(DATA SUPPLIED begins)

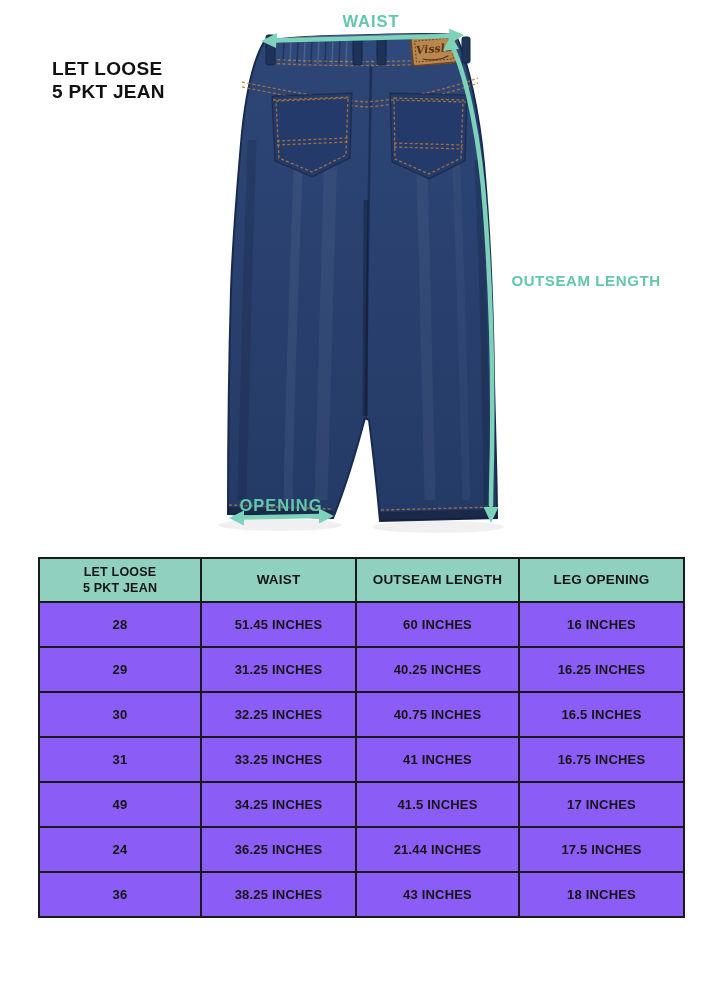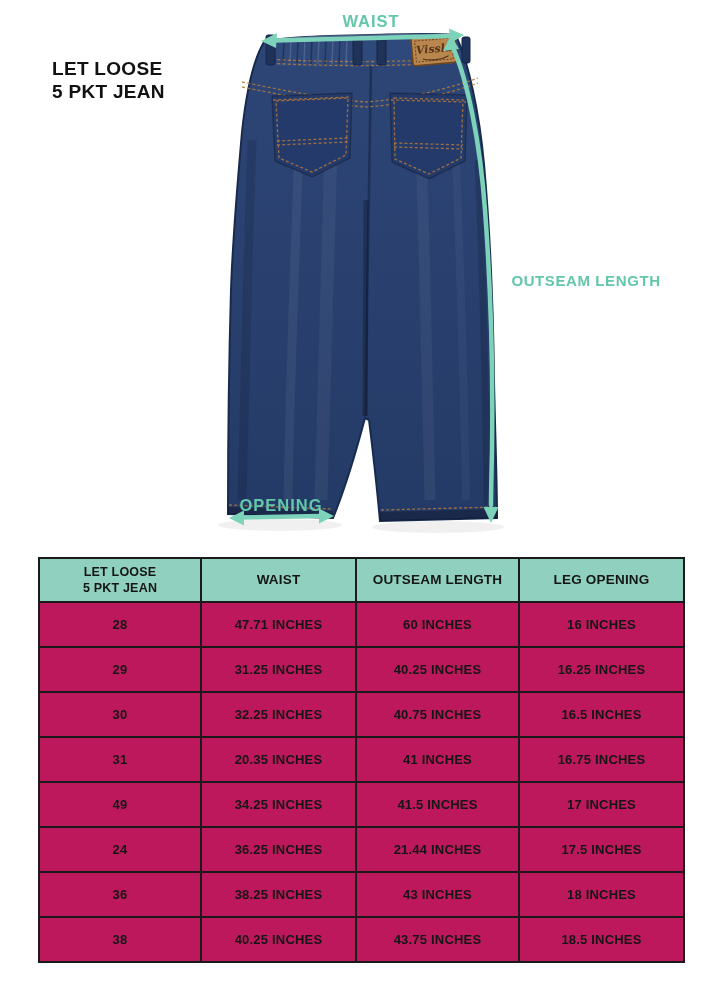--- a/index.html
+++ b/index.html
@@ -44,7 +44,7 @@
     height:40px;font-size:13.5px;letter-spacing:.2px;white-space:pre-line;line-height:16px;
   }
   .size-table th.first{font-size:12.5px;}
-  .size-table td{height:41px;font-size:13px;background:#be185d;letter-spacing:.2px;}
+  .size-table td{height:41px;font-size:13px;background:#8b5cf6;letter-spacing:.2px;}
 </style>
 </head>
 <body>

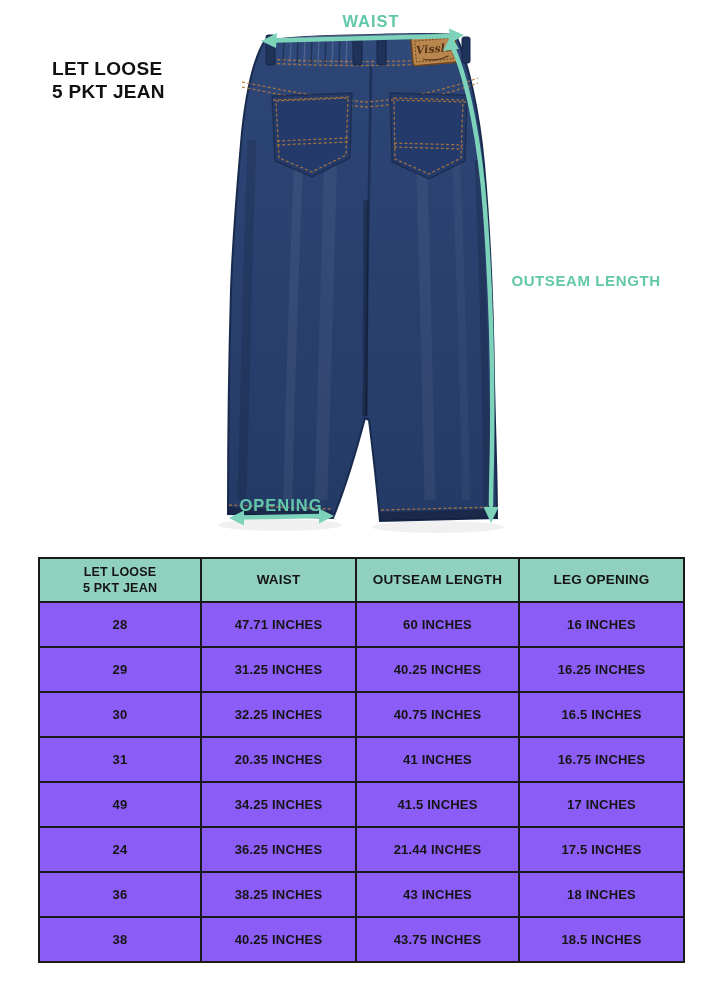--- a/index.html
+++ b/index.html
@@ -198,7 +198,7 @@
     <tbody>
         <tr>
           <td>28</td>
-          <td>47.71 INCHES</td>
+          <td>51.45 INCHES</td>
           <td>60 INCHES</td>
           <td>16 INCHES</td>
         </tr>

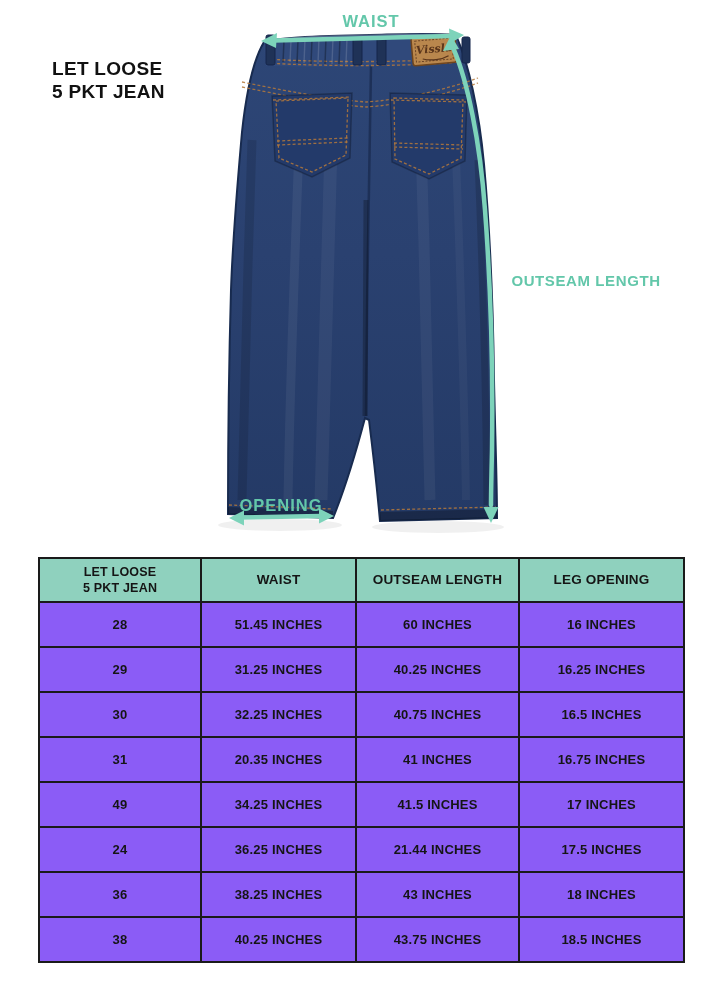--- a/index.html
+++ b/index.html
@@ -216,7 +216,7 @@
         </tr>
         <tr>
           <td>31</td>
-          <td>20.35 INCHES</td>
+          <td>33.25 INCHES</td>
           <td>41 INCHES</td>
           <td>16.75 INCHES</td>
         </tr>

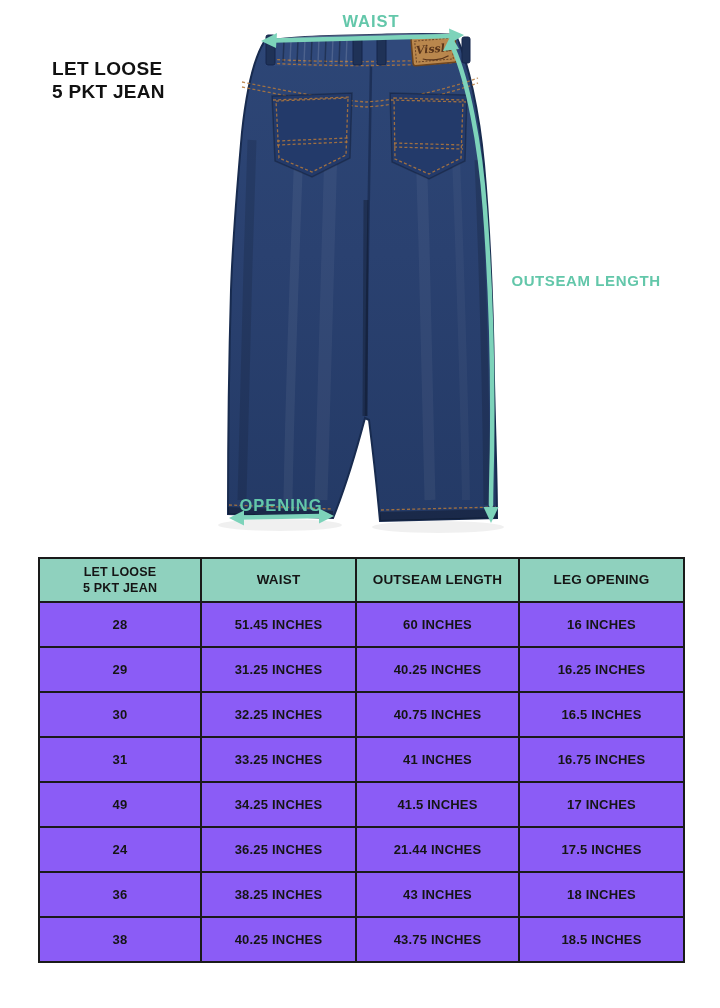--- a/index.html
+++ b/index.html
@@ -238,12 +238,6 @@
           <td>43 INCHES</td>
           <td>18 INCHES</td>
         </tr>
-        <tr>
-          <td>38</td>
-          <td>40.25 INCHES</td>
-          <td>43.75 INCHES</td>
-          <td>18.5 INCHES</td>
-        </tr>
       </tbody>
   </table>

(DATA SUPPLIED ends)

#### TASK OBJECTIVE
Each entry above needs to be restated without a single word changed; skip the images.

#### ANSWER TO THIS EXERCISE
--- a/index.html
+++ b/index.html
@@ -44,7 +44,7 @@
     height:40px;font-size:13.5px;letter-spacing:.2px;white-space:pre-line;line-height:16px;
   }
   .size-table th.first{font-size:12.5px;}
-  .size-table td{height:41px;font-size:13px;background:#be185d;letter-spacing:.2px;}
+  .size-table td{height:41px;font-size:13px;background:#8b5cf6;letter-spacing:.2px;}
 </style>
 </head>
 <body>

--- a/index.html
+++ b/index.html
@@ -198,7 +198,7 @@
     <tbody>
         <tr>
           <td>28</td>
-          <td>47.71 INCHES</td>
+          <td>51.45 INCHES</td>
           <td>60 INCHES</td>
           <td>16 INCHES</td>
         </tr>

--- a/index.html
+++ b/index.html
@@ -216,7 +216,7 @@
         </tr>
         <tr>
           <td>31</td>
-          <td>20.35 INCHES</td>
+          <td>33.25 INCHES</td>
           <td>41 INCHES</td>
           <td>16.75 INCHES</td>
         </tr>

--- a/index.html
+++ b/index.html
@@ -238,12 +238,6 @@
           <td>43 INCHES</td>
           <td>18 INCHES</td>
         </tr>
-        <tr>
-          <td>38</td>
-          <td>40.25 INCHES</td>
-          <td>43.75 INCHES</td>
-          <td>18.5 INCHES</td>
-        </tr>
       </tbody>
   </table>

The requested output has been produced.